Altuve had an exceptional month in June, batting .411 with an on-base percentage of .447 and a slugging average of .495. He stole 17 bases and struck out only 4 times and leads the American league in batting average, stolen bases and hits at the midway point. Dexter Fowler, now on the disabled list with a rib cage strain, also had an excellent month in June batting .307 with an on-base percentage of .377. Unfortunately, Altuve and Fowler are the only Astro regulars with batting averages over .250 for the season.
The prospects acquired by former General Manager, Ed Wade, notably Springer, Singleton and pitcher Jarred Cosart, are making their presence felt and another, Domingo Santana, a slugging outfielder, is joining the team for the second half of the season. To take the next step, a wave of prospects from the Jeff Luhnow era will be needed.
The Astros still have some glaring weaknesses at the bottom of the lineup and in the bullpen. Releasing J. D. Martinez appears to have been a mistake as he has played very well after being picked up by Detroit while left field has been a black hole for the Astros (that hopefully Santana will fill). The bullpen has been hurt by lengthy injury downtimes by pitchers Jesse Crain, Matt Albers and Anthony Bass. If they can return for most of the second half, the Astros may be able to hold their own.
For the season, Astro starting pitchers have an ERA of 3.78 compared to the major league average of 3.90. However, the relief pitchers have an ERA of 4.83 compared to the major league average of 3.58, a difference of over one run per game.
A cover story in Sports Illustrated in June with a headline that suggested the Astros as 2017 World Champions, received a great deal of attention. It was largely pitched to highlight the analytical approach taken by Luhnow and his staff. This would appear to be premature since the results are not yet evident.

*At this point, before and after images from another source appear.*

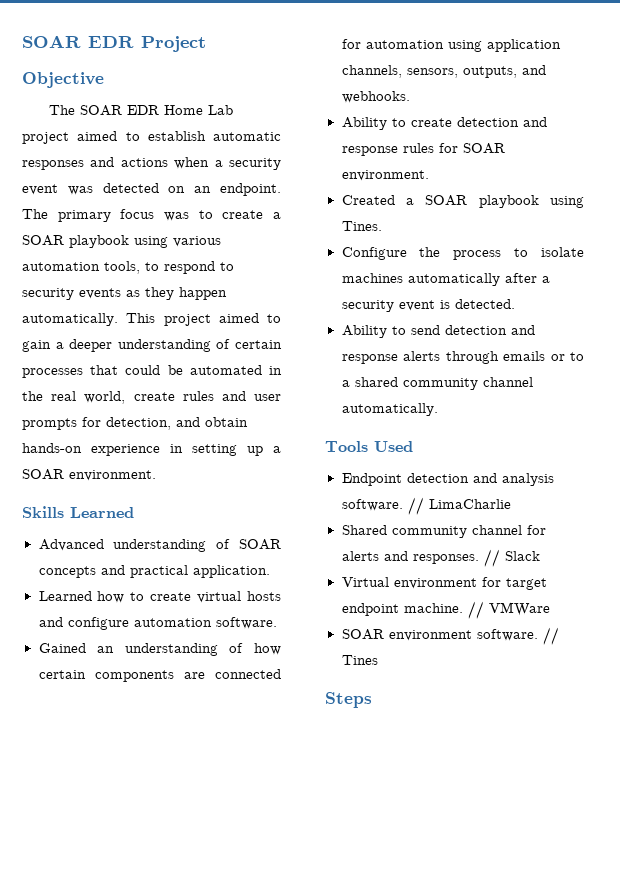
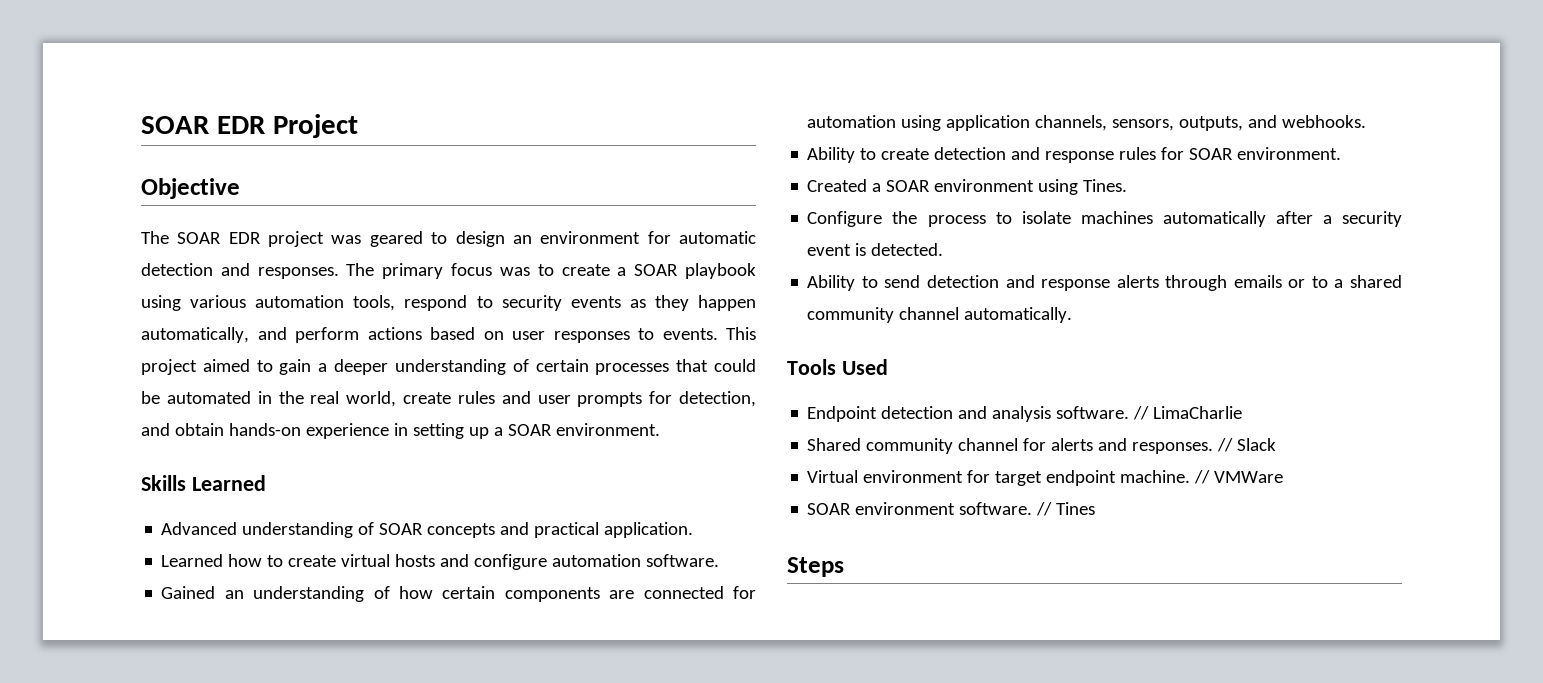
- The SOAR EDR Home Lab project aimed to establish automatic responses and actions when a security event was detected on an endpoint.
+ The SOAR EDR project was geared to design an environment for automatic detection and responses.
- The primary focus was to create a SOAR playbook using various automation tools, to respond to security events as they happen automatically.
+ The primary focus was to create a SOAR playbook using various automation tools, respond to security events as they happen automatically, and perform actions based on user responses to events.
- Created a SOAR playbook using Tines.
+ Created a SOAR environment using Tines.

June was not a good month in the minor leagues for the Astros. Oklahoma City (AAA) and Lancaster (Class A+) still have winning records but have slipped back. Corpus Christi (AA) and Quad Cities (Class A-) had disappointing months and dropped back in their races. The three short-season clubs that began play after the recent first-year player draft are off to so-so starts. However, the biggest blow was the broken leg suffered by top prospect, Carlos Correa, which ended his season and may delay his development. He was having an outstanding season at Lancaster.
The second half of the season should be interesting to determine if the Astros can build on their modest success in the first half and also to see if it results in growth in the fan base. In my blueprint for the future after the 2012 season, I projected the Astros to be “respectable” in 2014 with 70-80 wins. After a significant setback in 2013, this now seems to be a reasonable projection.